3.3 Termination without Good Reason or for Cause or on account of Disability. In the event
that Executive’s employment terminates as a result of Disability or otherwise (other than by the
Company without Cause or by the Executive for Good Reason), the Company will pay to the Executive
(or his estate) his (1) accrued but unpaid Base Pay and bonus payments through the Date of
Termination and (2) unused vacation pay accrued through the Date of Termination.
3.4 Mitigation.

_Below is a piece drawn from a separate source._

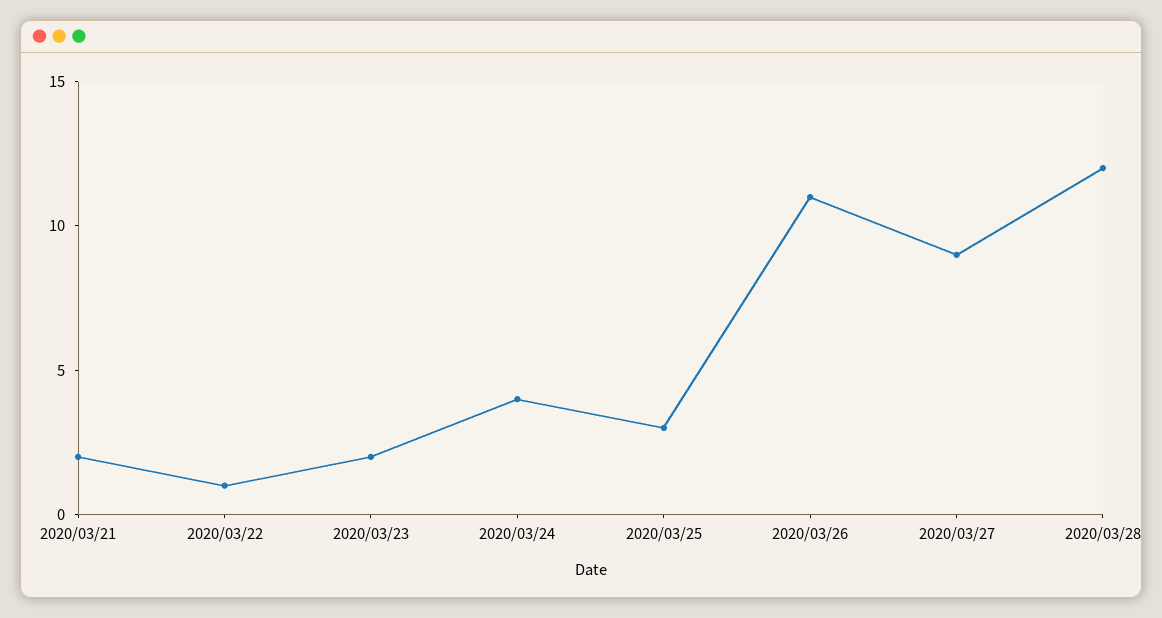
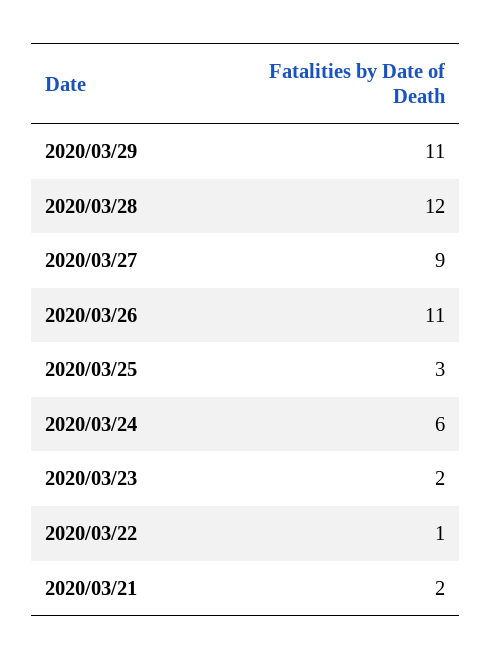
2020/03/24: 4 -> 6
2020/03/29: none -> 11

The Company expressly agrees and acknowledges that, with respect to any
payments due Executive under this Article 3, Executive shall have no duty or obligation to seek or
accept other employment, or otherwise mitigate Executive’s damages resulting from such termination.
3.5 Waiver and Release Agreement. In consideration of the severance payments and other
benefits described in this Article 3, to which severance payments and benefits Executive would not
otherwise be entitled, and as a precondition to Executive becoming entitled to such severance
payments and other benefits under this Agreement, Executive agrees to execute and deliver to the
Company within 30 days after the applicable Date of Termination a Waiver and Release Agreement in
the form reasonably acceptable to the parties (the “Release”). If Executive fails to
execute and deliver the Release Agreement within 30 days after the applicable Date of Termination,
or if Executive revokes such Release as provided therein, the Company shall have no obligation to
provide any of the severance payments and other benefits described in this Article 3. The timing
of severance payments upon Executive’s execution and delivery of the Release shall be further
governed by the following provisions:
(a) In any case in which the Release (and the expiration of any revocation rights provided
therein) could only become effective in a particular tax year of Executive, payments conditioned on
execution of the Release shall be made within 10 days after the Release becomes effective and such
revocation rights have lapsed.
(b) In any case in which the Release (and the expiration of any revocation rights provided
therein) could become effective in one of two taxable years of Executive depending on when
Executive executes and delivers the Release, payments conditioned on execution of the Release shall
be made within 10 days after the Release becomes effective and such revocation rights have lapsed,
but not earlier than the first business day of the later of such tax years.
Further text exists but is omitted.